Como terapia com toda certeza sim, não só no modelismo, mas qualquer atividade que seja feita e ocupe o tempo com certeza irá beneficiar muito o recluso. Quando estou me dedicando ao modelismo me esqueço do mundo. Para mim é um remédio! Quando você cria alguma coisa em que não tenha nenhum interesse a não ser a satisfação pessoal, isso se torna automaticamente uma terapia.
Material rodante, que são locomotivas, carros de passageiro e vagões, você tem idéia de quantos  possui hoje?

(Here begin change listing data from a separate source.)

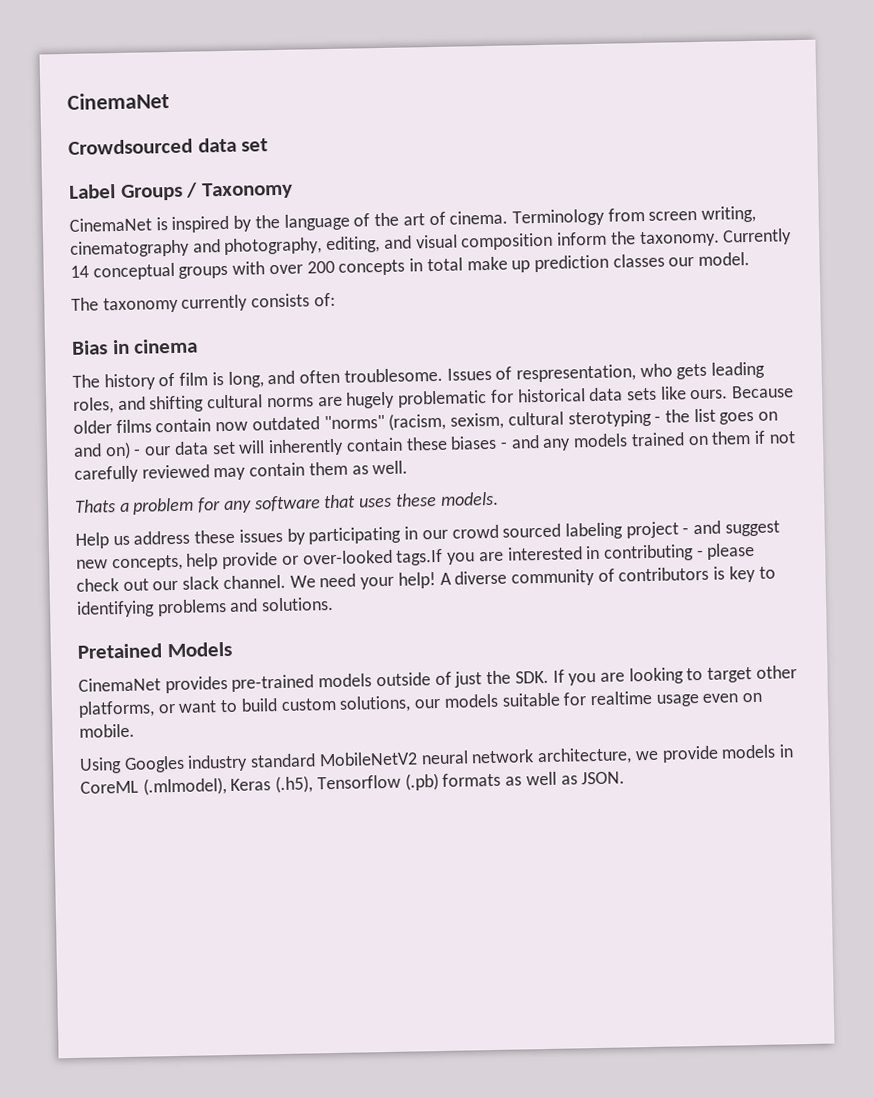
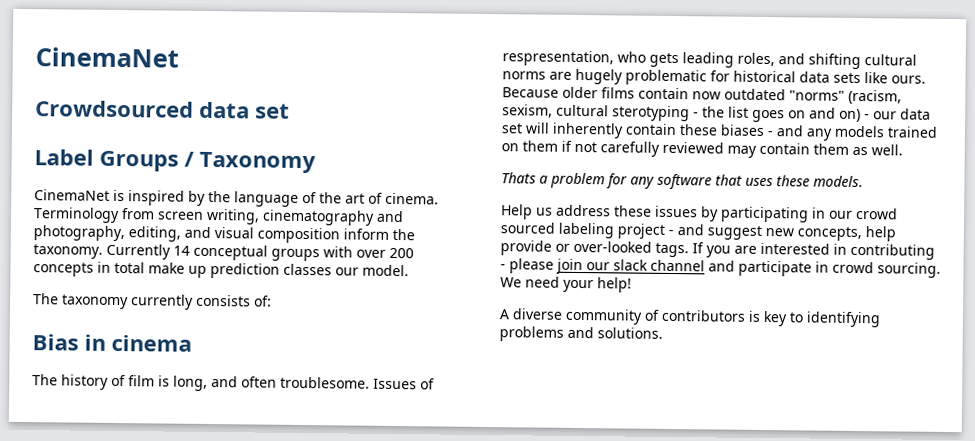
- Help us address these issues by participating in our crowd sourced labeling project - and suggest new concepts, help provide or over-looked tags.If you are interested in contributing - please check out our slack channel.
+ Help us address these issues by participating in our crowd sourced labeling project - and suggest new concepts, help provide or over-looked tags. If you are interested in contributing - please join our slack channel and participate in crowd sourcing.
- We need your help! A diverse community of contributors is key to identifying problems and solutions.
+ We need your help!
+ A diverse community of contributors is key to identifying problems and solutions.
- Pretained Models
- CinemaNet provides pre-trained models outside of just the SDK. If you are looking to target other platforms, or want to build custom solutions, our models suitable for realtime usage even on mobile.
- Using Googles industry standard MobileNetV2 neural network architecture, we provide models in CoreML (.mlmodel), Keras (.h5), Tensorflow (.pb) formats as well as JSON.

Devo ter por volta de 300 a 400 peças. Tanto na escala HO 1:87 como na escala N 1:160. Existe uma outra escala com a qual não trabalho, que é a escala 0 (zero), ela é grande 1:43,5 e tem a escala Z que é 1:220. Ou seja, são peças 87; 160; 43,5 e 220 vezes menor que o modelo original.
Existe em São Paulo, no Parque Ibirapuera uma maquete coletiva, muito grande, e possivelmente a mais antiga do Brasil ?

É da SBF – Sociedade Brasileira de Ferreomodelismo Esses dias o Alberto, que é um dos diretores, me convidou para fazer uma estação para essa maquete. É a maior do Brasil, talvez a mais importante. Entreguei-a semana retrasada. É uma estação de ramal, pequenininha, não tem nome, colocaram lá “Estação Moretti”.